**Task data**
====
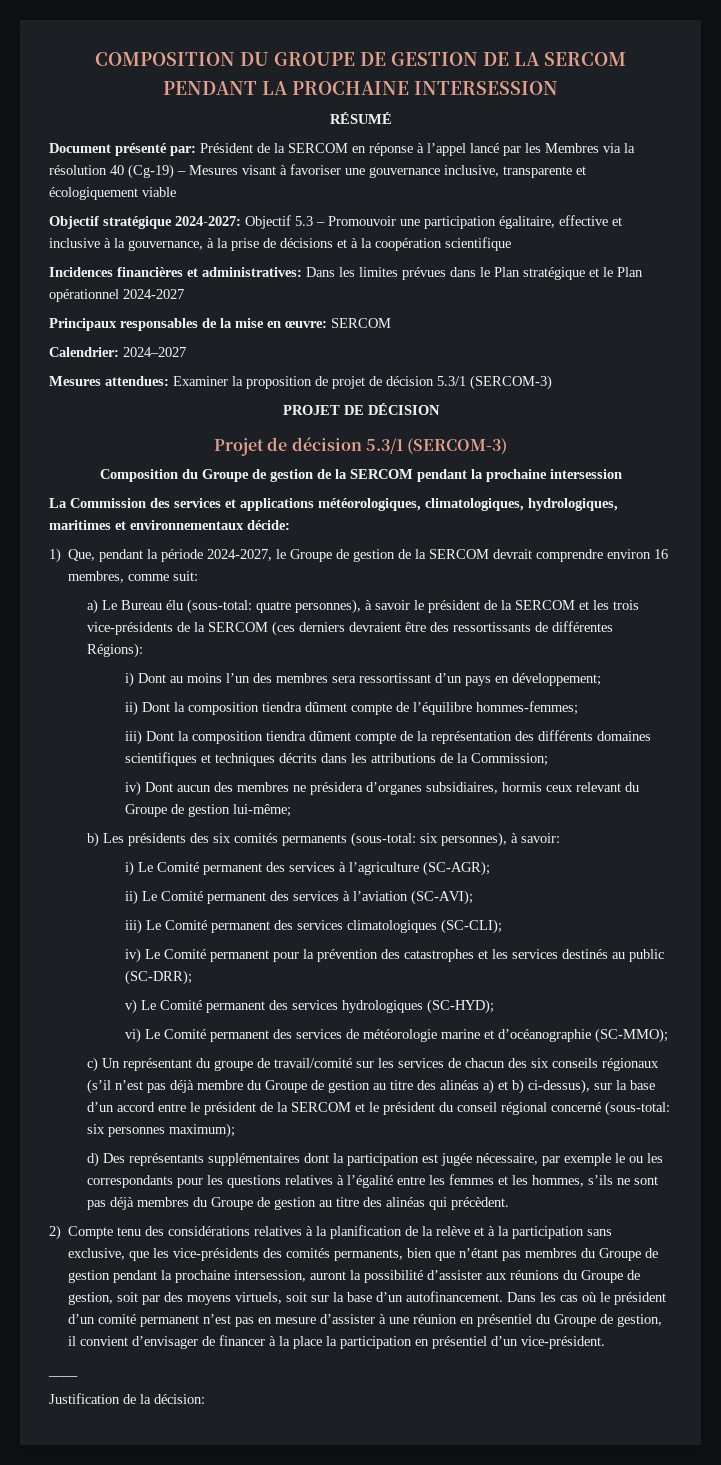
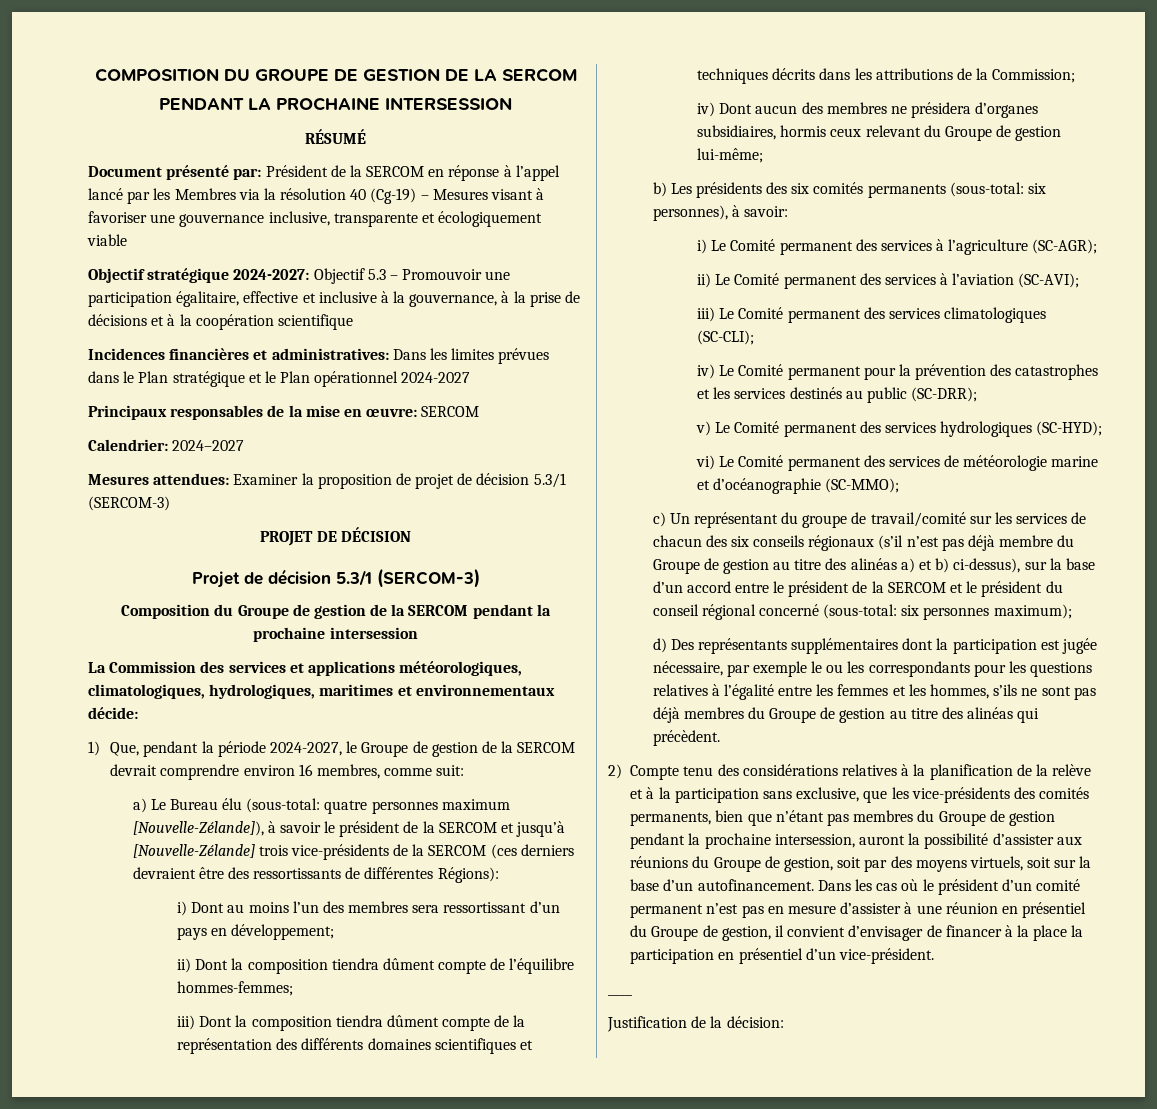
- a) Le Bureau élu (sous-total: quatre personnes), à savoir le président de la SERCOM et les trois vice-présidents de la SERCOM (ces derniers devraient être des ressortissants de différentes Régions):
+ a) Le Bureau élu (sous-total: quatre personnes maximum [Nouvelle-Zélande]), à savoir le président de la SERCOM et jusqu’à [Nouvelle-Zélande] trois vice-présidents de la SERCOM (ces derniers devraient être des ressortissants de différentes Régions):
====
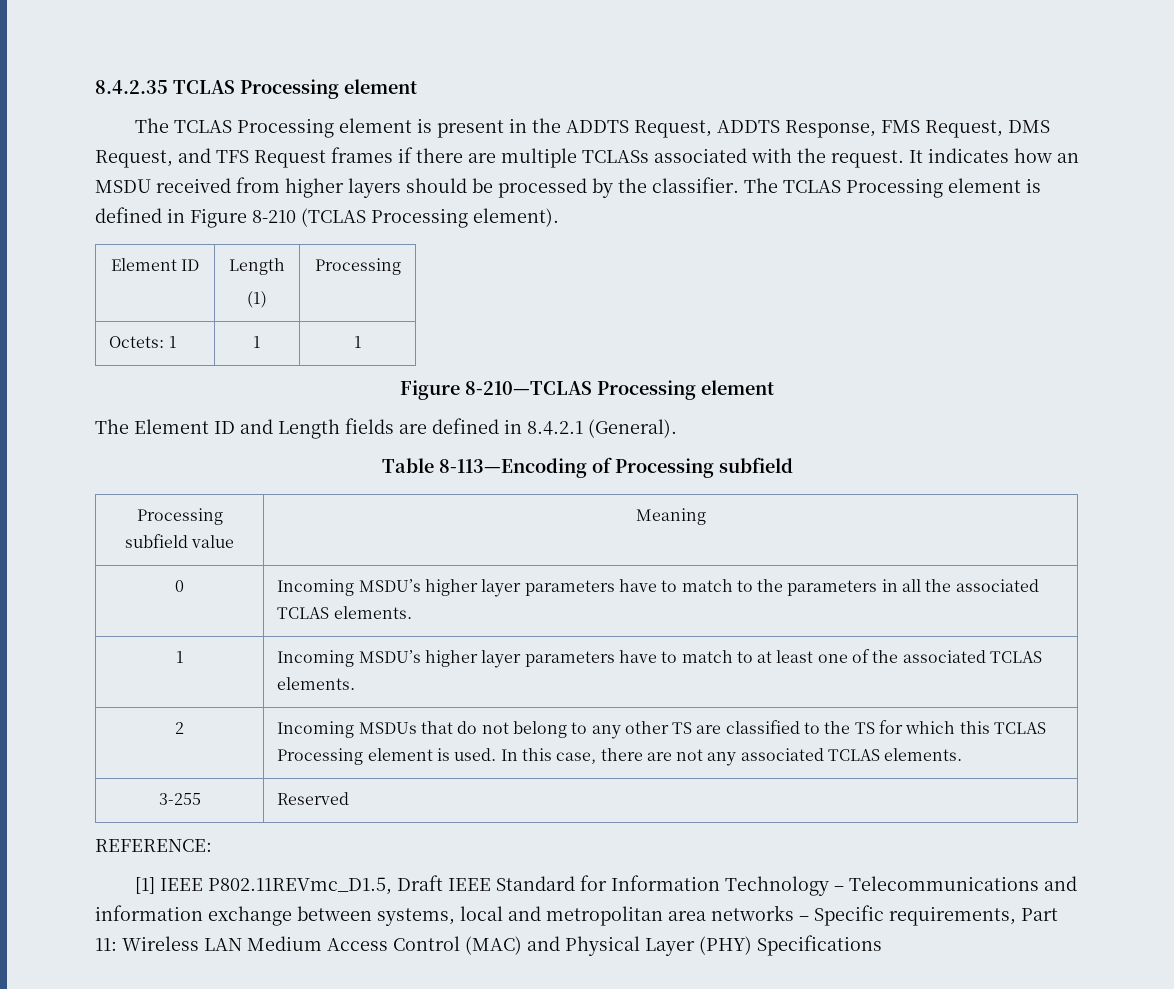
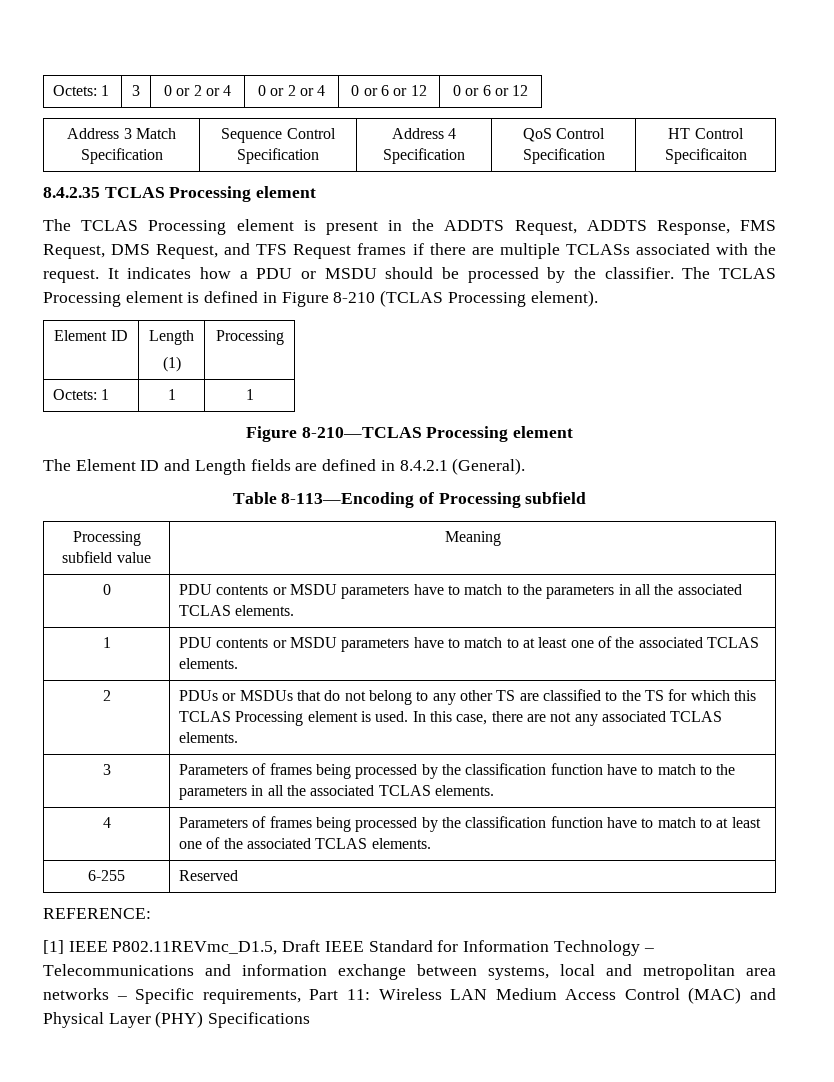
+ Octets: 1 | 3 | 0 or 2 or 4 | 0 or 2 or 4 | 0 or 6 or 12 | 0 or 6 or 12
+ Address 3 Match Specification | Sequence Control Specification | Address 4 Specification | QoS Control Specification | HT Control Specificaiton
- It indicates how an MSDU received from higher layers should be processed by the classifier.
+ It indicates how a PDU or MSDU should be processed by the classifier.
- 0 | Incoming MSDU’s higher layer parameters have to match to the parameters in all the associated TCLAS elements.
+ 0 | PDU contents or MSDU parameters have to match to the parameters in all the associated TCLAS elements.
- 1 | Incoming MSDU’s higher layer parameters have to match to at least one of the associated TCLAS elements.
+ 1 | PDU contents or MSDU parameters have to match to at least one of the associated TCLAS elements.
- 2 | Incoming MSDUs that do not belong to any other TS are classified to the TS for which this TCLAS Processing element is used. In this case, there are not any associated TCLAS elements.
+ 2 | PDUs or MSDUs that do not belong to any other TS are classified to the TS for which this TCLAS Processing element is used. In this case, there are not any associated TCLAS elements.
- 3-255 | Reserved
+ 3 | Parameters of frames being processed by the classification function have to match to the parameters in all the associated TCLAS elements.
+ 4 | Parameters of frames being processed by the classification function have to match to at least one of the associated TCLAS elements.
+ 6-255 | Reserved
====
**What this task involves**
Above this instruction are the records; retype exactly the lines from the one containing "- 2 | Incoming" up to and including the one containing "- 3-255 | Reserved".

**Answer section**
- 2 | Incoming MSDUs that do not belong to any other TS are classified to the TS for which this TCLAS Processing element is used. In this case, there are not any associated TCLAS elements.
+ 2 | PDUs or MSDUs that do not belong to any other TS are classified to the TS for which this TCLAS Processing element is used. In this case, there are not any associated TCLAS elements.
- 3-255 | Reserved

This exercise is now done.